Конечно, Уленшпигель — христологическая фигура. И у него здесь налицо все приметы: и такой странствующий трикстер, чудеса делает; проблемы с отцом, понятное дело — ну, именно потому, что мёртвый отец, призрак отца преследует его всегда, такая гамлетовская тема. «Пепел Клааса стучит в моё сердце», — это фраза, которую знают даже те, кто ничего об Уленшпигеле не слышал. И конечно, рядом с таким героем не может быть женщины, поэтому Неле всегда где-то ждёт. Сооткин (мать), Катлина (колдунья) и Неле — вот три пронзительных, невероятной силы женских образа. Неле — всегда «сердце Фландрии», но она всегда где-то далеко. Уленшпигель странствует, а она всегда ожидает. Ну и конечно, образ придурковатого друга, такого первого и единственного апостола — Ламме. Всегда с ним Ламме, «брюхо Фландрии».
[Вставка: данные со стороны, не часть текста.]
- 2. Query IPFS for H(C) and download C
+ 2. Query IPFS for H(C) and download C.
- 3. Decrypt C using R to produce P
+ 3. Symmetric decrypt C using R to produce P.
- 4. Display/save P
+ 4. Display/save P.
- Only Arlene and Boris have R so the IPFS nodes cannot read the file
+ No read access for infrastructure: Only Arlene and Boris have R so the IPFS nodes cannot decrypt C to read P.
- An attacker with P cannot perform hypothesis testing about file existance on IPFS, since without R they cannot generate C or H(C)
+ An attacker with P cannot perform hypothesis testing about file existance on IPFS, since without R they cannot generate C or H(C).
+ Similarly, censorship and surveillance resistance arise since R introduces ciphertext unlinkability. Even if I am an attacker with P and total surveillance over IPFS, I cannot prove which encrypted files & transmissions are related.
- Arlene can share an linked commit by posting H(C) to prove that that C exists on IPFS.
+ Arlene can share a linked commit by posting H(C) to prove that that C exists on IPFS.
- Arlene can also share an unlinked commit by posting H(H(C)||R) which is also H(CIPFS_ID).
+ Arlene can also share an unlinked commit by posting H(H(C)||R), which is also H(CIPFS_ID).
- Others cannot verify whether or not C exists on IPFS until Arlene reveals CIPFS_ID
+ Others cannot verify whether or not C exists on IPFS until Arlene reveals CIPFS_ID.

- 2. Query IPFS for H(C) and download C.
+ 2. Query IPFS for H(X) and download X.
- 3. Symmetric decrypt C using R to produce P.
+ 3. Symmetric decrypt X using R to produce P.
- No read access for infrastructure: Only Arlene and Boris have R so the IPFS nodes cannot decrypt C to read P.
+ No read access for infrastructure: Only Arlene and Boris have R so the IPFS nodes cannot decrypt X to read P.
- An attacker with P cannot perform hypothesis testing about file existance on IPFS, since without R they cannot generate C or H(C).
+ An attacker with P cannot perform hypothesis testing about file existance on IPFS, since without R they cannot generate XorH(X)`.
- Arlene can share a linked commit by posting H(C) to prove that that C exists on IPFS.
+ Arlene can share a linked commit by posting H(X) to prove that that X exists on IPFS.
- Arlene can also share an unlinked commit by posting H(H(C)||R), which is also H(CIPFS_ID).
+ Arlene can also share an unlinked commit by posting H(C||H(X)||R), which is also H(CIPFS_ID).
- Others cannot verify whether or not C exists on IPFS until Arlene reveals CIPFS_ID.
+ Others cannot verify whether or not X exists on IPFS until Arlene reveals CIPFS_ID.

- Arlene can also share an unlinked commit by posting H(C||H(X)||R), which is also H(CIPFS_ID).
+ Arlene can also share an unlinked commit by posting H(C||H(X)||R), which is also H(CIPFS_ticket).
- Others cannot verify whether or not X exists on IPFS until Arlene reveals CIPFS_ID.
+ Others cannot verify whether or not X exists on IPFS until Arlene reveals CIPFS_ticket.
Мне кажется, что делать из Уленшпигеля народного героя, просто героя освобождения фламандского народа от испанского владычества было бы несколько узко. Здесь дело, конечно, в том, что Уленшпигель именно мистический персонаж, который ищет Семерых. А вот Семеро — это достаточно ключевая, достаточно малоисследованная тема, к сожалению. Ведь он ищет на самом деле способы, как из семи смертных грехов сделать семь главных добродетелей. А происходит это очень просто. И здесь, конечно, великое провидение Костера, великая его мысль.
Мы вот всё спрашиваем: а откуда в России, если что-то в ней произойдёт, откуда в ней вообще возьмётся добро, когда сегодня в ней столько зла? А вот проблема в том, что та волшебная палочка, которая преобразует семь смертных грехов в семь добродетелей, — это и есть свобода. Как только исчезнет угнетение, как только исчезнет страх (а это главное), семь смертных грехов немедленно преобразятся. «Отыщи Семерых и заветный пояс их». Это очень хорошо организованная (кстати, такая именно триллерная, наверное, черта), хорошо организованная черта сюжета. На всех путях Уленшпигель слышит совет — найти Семерых. И он никогда не понимает, кто эти Семеро, пока ему не становится ясно, что это те семь главных черт человеческой натуры, которые в зависимости от обстановки бывают либо дурными, либо добрыми. Вот это замечательное открытие Костера, что люди на самом деле магически меняются в зависимости от того, в свободе они живут или в несвободе.